As the December deadline for the resumption of full petrol production approaches, Engr Ibrahim Onoja, the Managing Director of Port Harcourt Refining Company Limited (PHRC), and Mrs. Usua Ofonmbuk Edet, the Acting Managing Director of Warri Refining and Petrochemical Company (WRPC), find themselves facing increasing pressure to meet their targets.
The federal government has affirmed that the December deadline for the Port Harcourt and Warri refineries to restart operations remains unchanged. Earlier, the government had indicated that both facilities would commence operations in December with the aim of locally refining 160 barrels of crude oil daily.

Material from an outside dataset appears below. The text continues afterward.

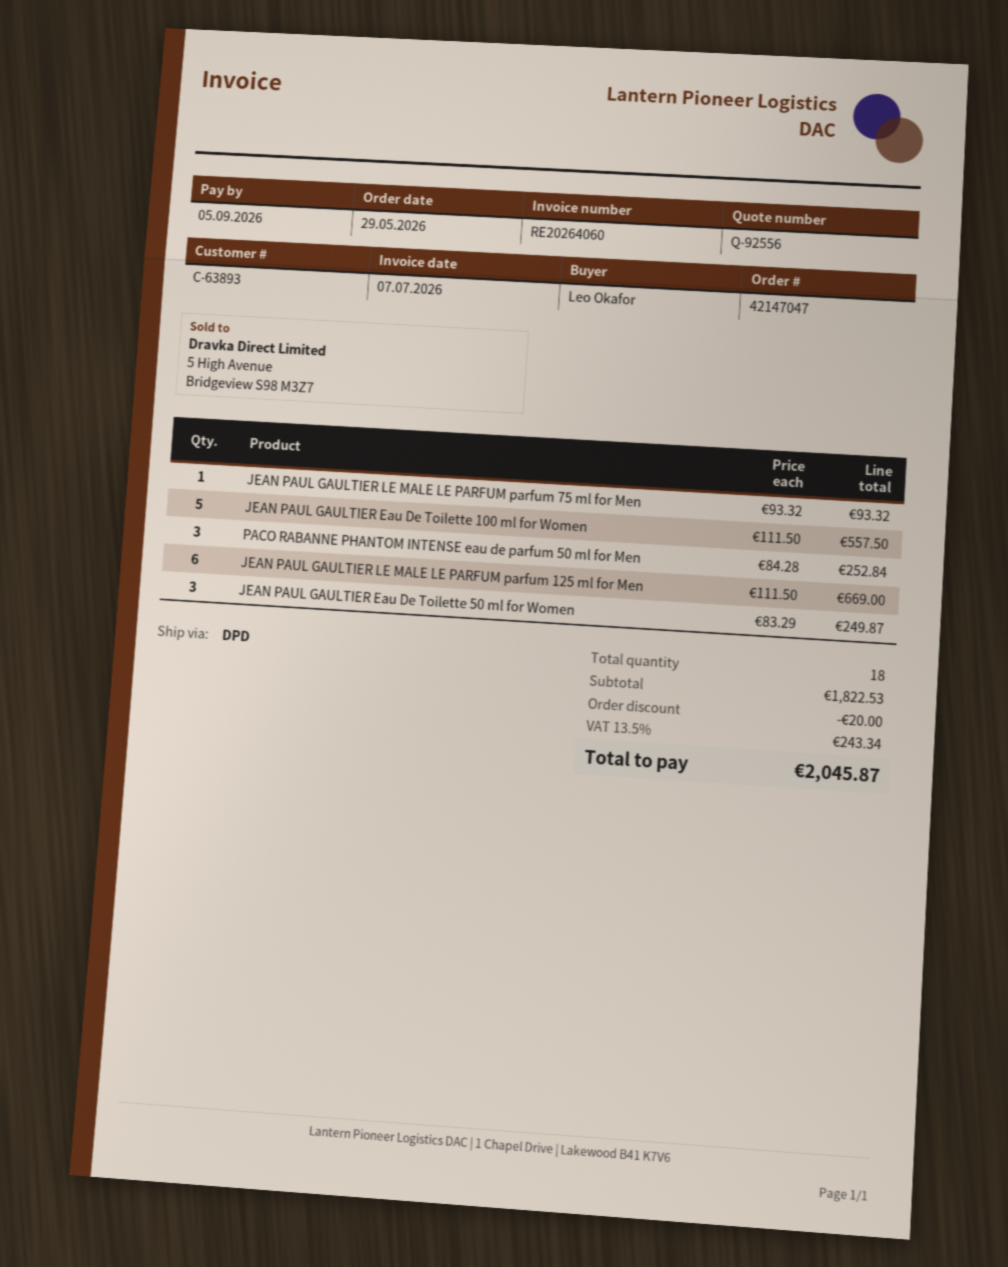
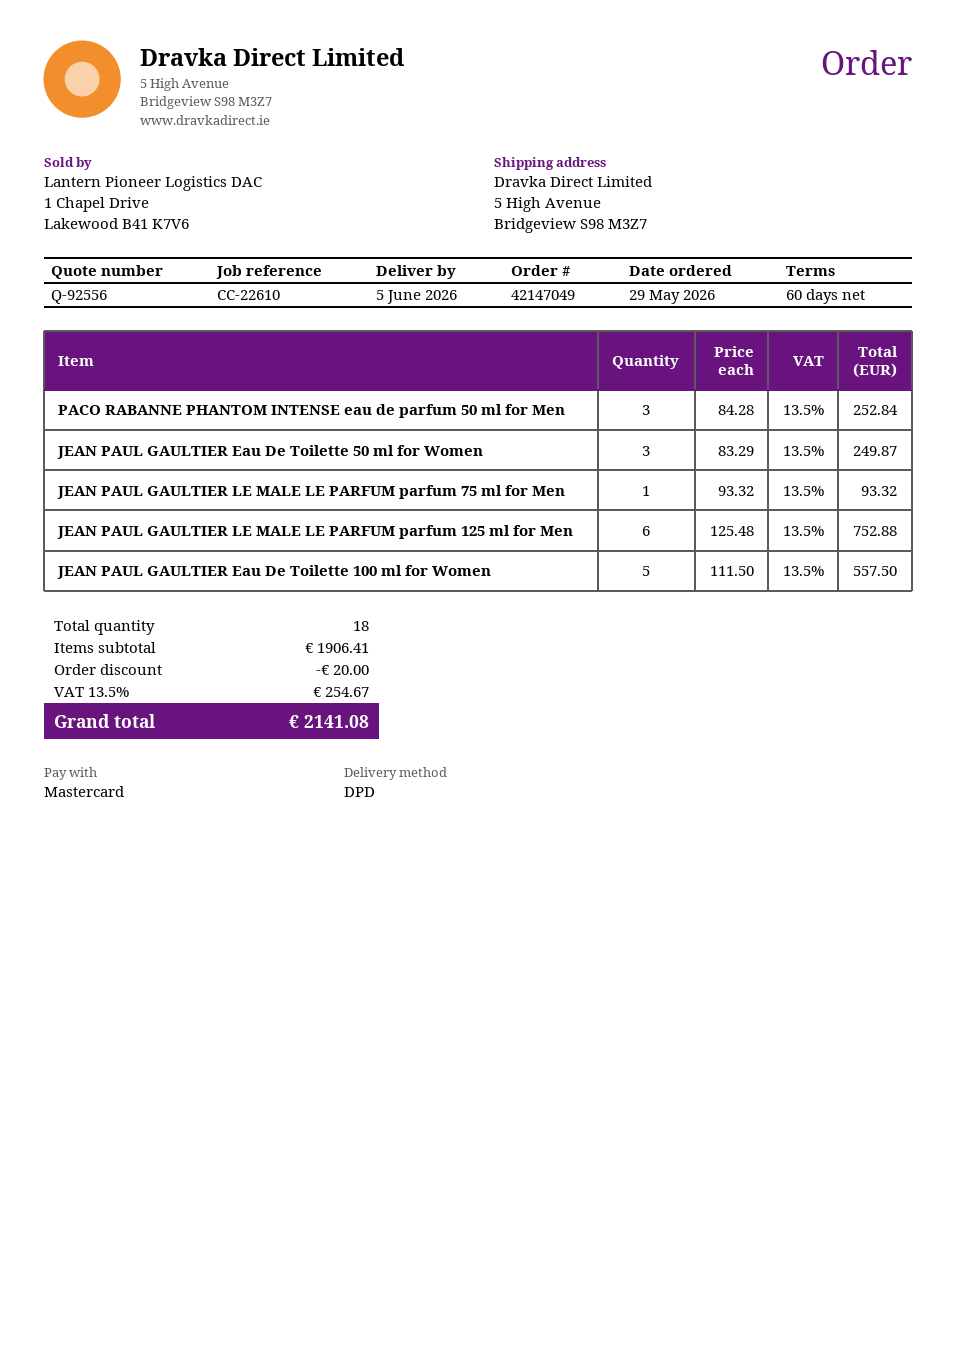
order number: 42147047 -> 42147049
JEAN PAUL GAULTIER LE MALE LE PARFUM parfum 125 ml for Men: 6 x 111.50 = 669.00 -> 6 x 125.48 = 752.88
subtotal: 1822.53 -> 1906.41
tax: 13.5% = 243.34 -> 13.5% = 254.67
total: 2045.87 -> 2141.08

According to the plan, the Warri refinery is anticipated to produce 100 barrels per day by December, while the Port Harcourt refinery will make an initial contribution of 60 barrels per day during the same period.
Senator Heineken Lokpobiri, the Minister of State for Petroleum (Oil), recently disclosed this during a visit to the Warri Refining and Petrochemical Company (WRPC). Lokpobiri, accompanied by Mele Kyari, the Group Chief Executive Officer (GCEO) of NNPCL, along with other senior management officials and managing directors of the oil conglomerate’s strategic business units, emphasized the importance of meeting these deadlines.

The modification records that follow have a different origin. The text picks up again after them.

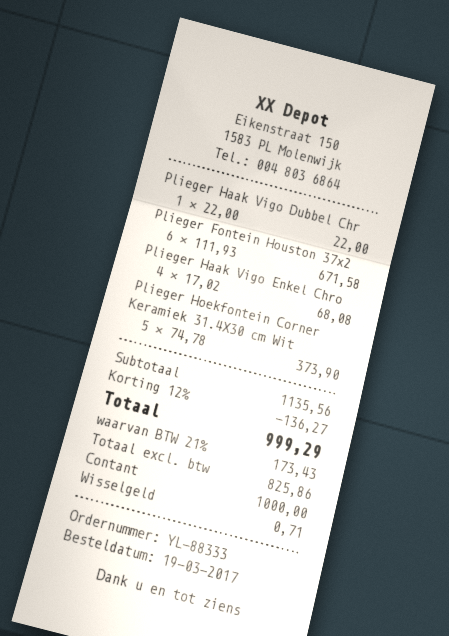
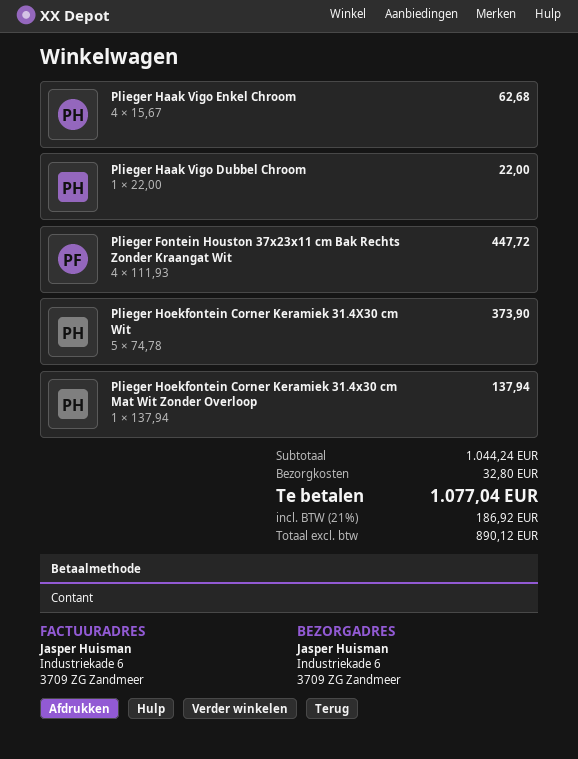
Plieger Fontein Houston 37x2: 6 x 111.93 = 671.58 -> 4 x 111.93 = 447.72
Plieger Haak Vigo Enkel Chro: 4 x 17.02 = 68.08 -> 4 x 15.67 = 62.68
Plieger Hoekfontein Corner Keramiek 31.4x30 cm Mat Wit Zonder Overloop: none -> 1 x 137.94 = 137.94
subtotal: 1135.56 -> 1044.24
discount: 12% = 136.27 -> none
shipping: none -> 32.80
net: 825.86 -> 890.12
tax: 21% = 173.43 -> 21% = 186.92
total: 999.29 -> 1077.04

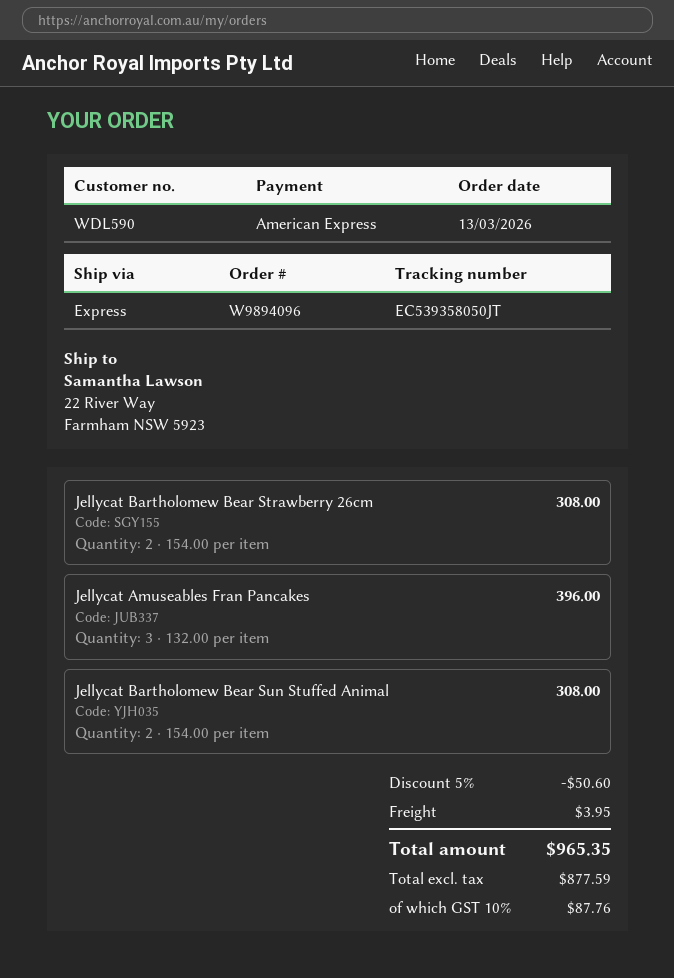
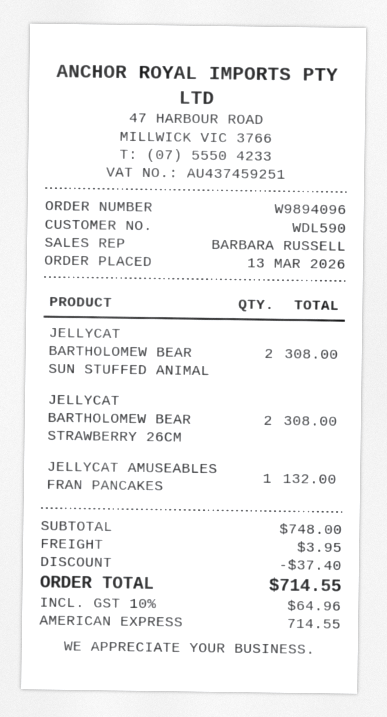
Jellycat Amuseables Fran Pancakes: 3 for 396.00 -> 1 for 132.00
discount: 50.60 -> 37.40
tax: 10% = 87.76 -> 10% = 64.96
total: 965.35 -> 714.55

Femi Fagbuaro, the construction manager representing the MD of WRPC, stated that the plant would commence with 100 barrels per day in December, equivalent to about 60% of its installed capacity, and gradually progress toward achieving optimal production capacity.
Engr Onoja, the MD of PHRC, expressed that the Port Harcourt refinery would initiate operations with 60 barrels per day by December and ultimately exceed 200 barrels per day by December 2024.
Lokpobiri stressed his commitment to holding the refinery MDs accountable for meeting the stipulated deadlines and urged Nigerians to maintain optimism regarding the rehabilitation efforts. He emphasized the significance of rehabilitating these refineries to reduce the country’s reliance on imported petroleum products, highlighting the government’s ownership of NNPCL and the refineries.
In conclusion, the pressure is mounting on the managing directors of Port Harcourt and Warri refineries as they work towards meeting the December deadline for resuming petrol production, a critical step in reducing Nigeria’s dependence on imported petroleum products.